Even without Gasol, the Grizzlies are a talented bunch — but then, compared to the Nets these days, most are. Point guard Mike Conley is blazing fast, ambidextrous, and his basketball IQ has improved each year. He’s shooting 55 percent on two-pointers, leads the Grizzlies in scoring and assists, and nearly has as many steals as turnovers. As Zach Lowe of ESPN’s Grantland once said of the guard: “Conley isn’t close to a superstar, and he might not ever be an All-Star. But he is proof that a player without a single obvious can’t-miss NBA skill can work at all his little sub-skills to become a damn good cog on a damn good team.”
Conley is flanked by Tony Allen on the outside, one of the league’s most tenacious perimeter defenders and funniest Twitter personalities. Rounding out the team’s starting five is the seemingly ageless, lanky wonder Tayshaun Prince, the bull in a post shop Zach Randolph, and Kosta Koufos starting for Gasol.

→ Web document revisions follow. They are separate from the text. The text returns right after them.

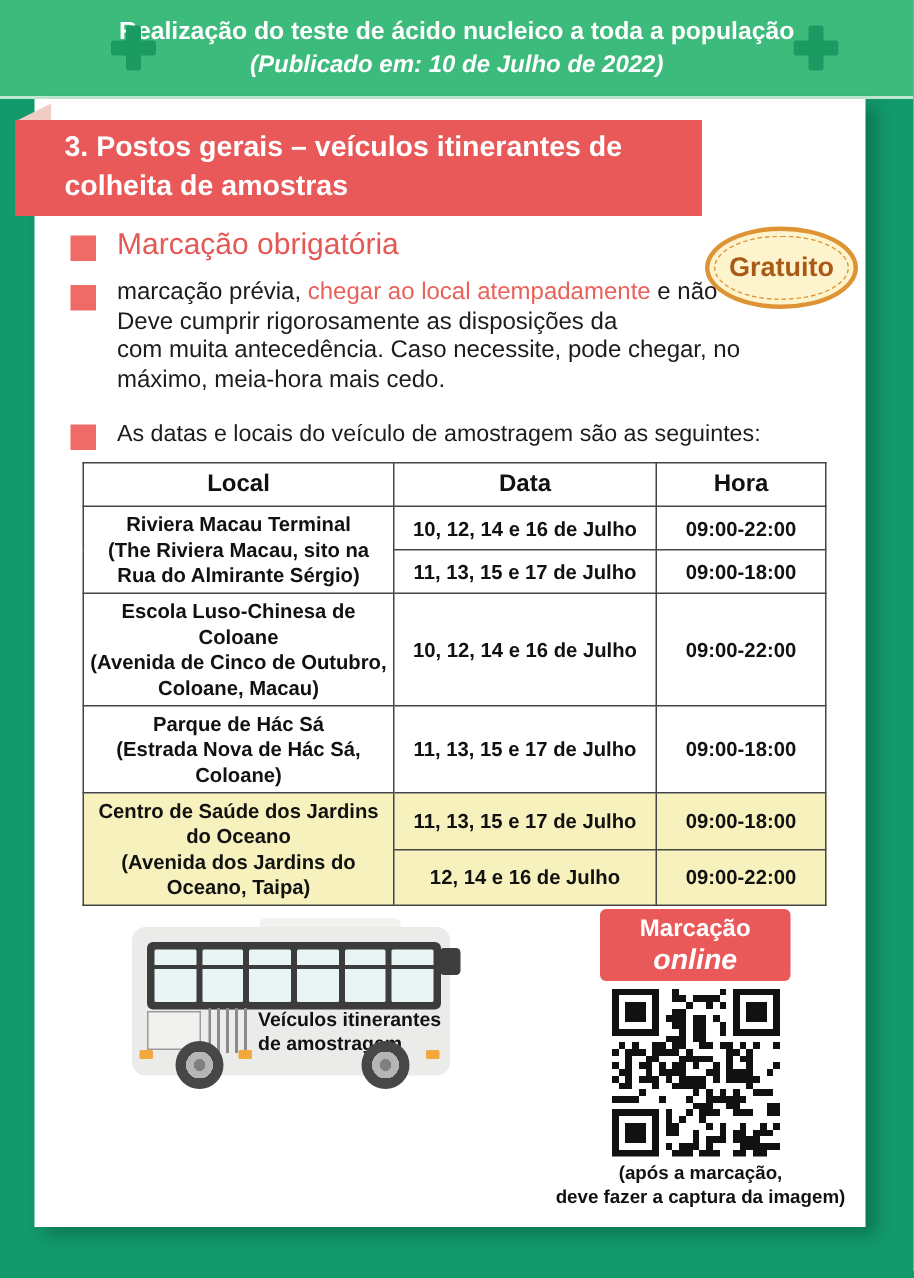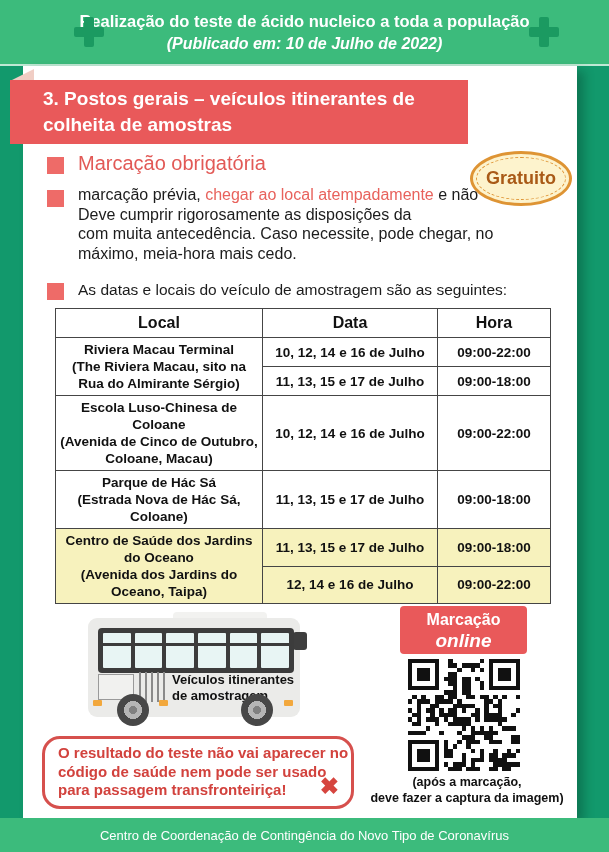--- a/index.html
+++ b/index.html
@@ -425,28 +425,17 @@
         <rect x="20" y="2" width="3" height="3" fill="#111"></rect>
         <rect x="0" y="18" width="7" height="7" fill="#111"></rect>
         <rect x="1" y="19" width="5" height="5" fill="#fff"></rect>
         <rect x="2" y="20" width="3" height="3" fill="#111"></rect>
       </svg>
     <div class="ob-caption">
       <div>(após a marcação,</div>
       <div>deve fazer a captura da imagem)</div>
     </div>
 
-    <div class="warning">
-      <div id="warning-lines">
-          <div>O resultado do teste não vai aparecer no</div>
-          <div>código de saúde nem pode ser usado</div>
-          <div>para passagem transfronteiriça!</div>
-        </div>
-      <span class="x">✖</span>
-    </div>
 
   </div>
 
-  <div class="footer">
-    <span>Centro de Coordenação de Contingência do Novo Tipo de Coronavírus</span>
-  </div>
 
 </div>
 
 </body></html>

Off the floor, the Grizzlies are considered one of the leading proponents of analytics in the league. They recently signed John Hollinger of ESPN as their vice president of basketball operations, and after getting swept by the San Antonio Spurs in the Western Conference Finals, promoted analytics-minded assistant coach Dave Joerger to head coach. They’re a reflection of a trend in the NBA to put more stock in alternative evaluations to traditional scouting, a trend the Nets aren’t following too closely yet.

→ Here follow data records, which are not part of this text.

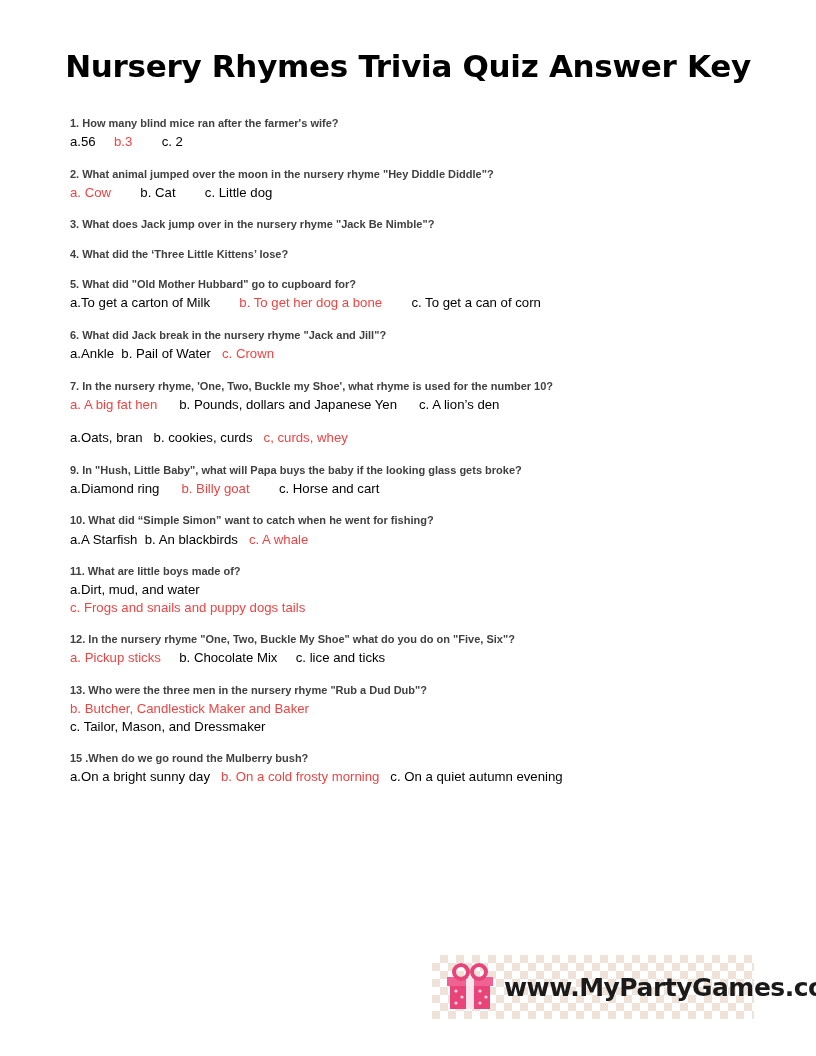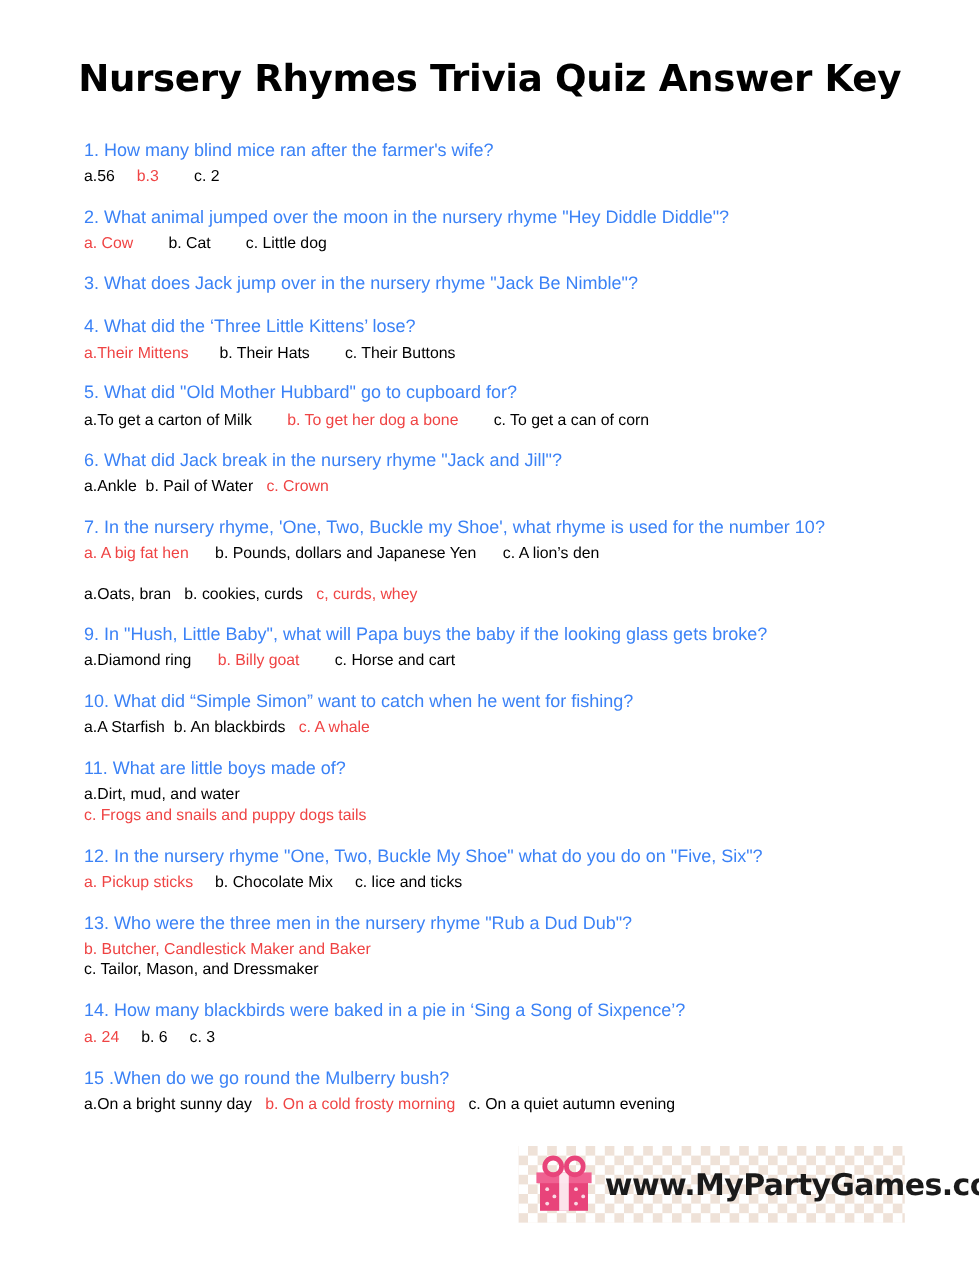--- a/index.html
+++ b/index.html
@@ -33,25 +33,25 @@
     padding: 0 40px;
     color: #000;
   }
   .content {
     margin: 32px 70px 0 70px;
   }
   .qblock {
     margin-bottom: 16px;
   }
   .question {
-    font-weight: normal;
-    font-size: 15px;
+    font-weight: bold;
+    font-size: 11px;
     line-height: 1.28;
     margin-bottom: 3px;
-    color: #3b82f6;
+    color: #404040;
   }
   .answers {
     font-size: 13.2px;
     line-height: 1.33;
     color: #000;
   }
   .answers .line {
     white-space: pre;
   }
   .ans {
@@ -107,23 +107,20 @@
         <div class="question">2. What animal jumped over the moon in the nursery rhyme "Hey Diddle Diddle"?</div>
         <div class="answers">
           <div class="line"><span class="ans correct">a. Cow</span><span class="ans">        </span><span class="ans">b. Cat</span><span class="ans">        </span><span class="ans">c. Little dog</span></div>
         </div>
       </div>
       <div class="qblock">
         <div class="question">3. What does Jack jump over in the nursery rhyme "Jack Be Nimble"?</div>
       </div>
       <div class="qblock">
         <div class="question">4. What did the ‘Three Little Kittens’ lose?</div>
-        <div class="answers">
-          <div class="line"><span class="ans correct">a.Their Mittens</span><span class="ans">       </span><span class="ans">b. Their Hats</span><span class="ans">        </span><span class="ans">c. Their Buttons</span></div>
-        </div>
       </div>
       <div class="qblock">
         <div class="question">5. What did "Old Mother Hubbard" go to cupboard for?</div>
         <div class="answers">
           <div class="line"><span class="ans">a.To get a carton of Milk</span><span class="ans">        </span><span class="ans correct">b. To get her dog a bone</span><span class="ans">        </span><span class="ans">c. To get a can of corn</span></div>
         </div>
       </div>
       <div class="qblock">
         <div class="question">6. What did Jack break in the nursery rhyme "Jack and Jill"?</div>
         <div class="answers">
@@ -164,26 +161,20 @@
         <div class="question">12. In the nursery rhyme "One, Two, Buckle My Shoe" what do you do on "Five, Six"?</div>
         <div class="answers">
           <div class="line"><span class="ans correct">a. Pickup sticks</span><span class="ans">     </span><span class="ans">b. Chocolate Mix</span><span class="ans">     </span><span class="ans">c. lice and ticks</span></div>
         </div>
       </div>
       <div class="qblock">
         <div class="question">13. Who were the three men in the nursery rhyme "Rub a Dud Dub"?</div>
         <div class="answers">
           <div class="line"><span class="ans correct">b. Butcher, Candlestick Maker and Baker</span></div>
           <div class="line"><span class="ans">c. Tailor, Mason, and Dressmaker</span></div>
-        </div>
-      </div>
-      <div class="qblock">
-        <div class="question">14. How many blackbirds were baked in a pie in ‘Sing a Song of Sixpence’?</div>
-        <div class="answers">
-          <div class="line"><span class="ans correct">a. 24</span><span class="ans">     </span><span class="ans">b. 6</span><span class="ans">     </span><span class="ans">c. 3</span></div>
         </div>
       </div>
       <div class="qblock">
         <div class="question">15 .When do we go round the Mulberry bush?</div>
         <div class="answers">
           <div class="line"><span class="ans">a.On a bright sunny day</span><span class="ans">   </span><span class="ans correct">b. On a cold frosty morning</span><span class="ans">   </span><span class="ans">c. On a quiet autumn evening</span></div>
         </div>
       </div>
     </div>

The Nets can’t be confident going into tonight; they’ve lost seven of their last eight games, haven’t beaten a team over .500 in almost a month, and they’ll be without Paul Pierce, whose doubtful shooting hand isn’t just a metaphor anymore. But the Grizzlies also aren’t 100%, and after two days of rest, this could be a trap game for them.
Or maybe I’m still delusional from the tryptophan. Tipoff at 8 P.M.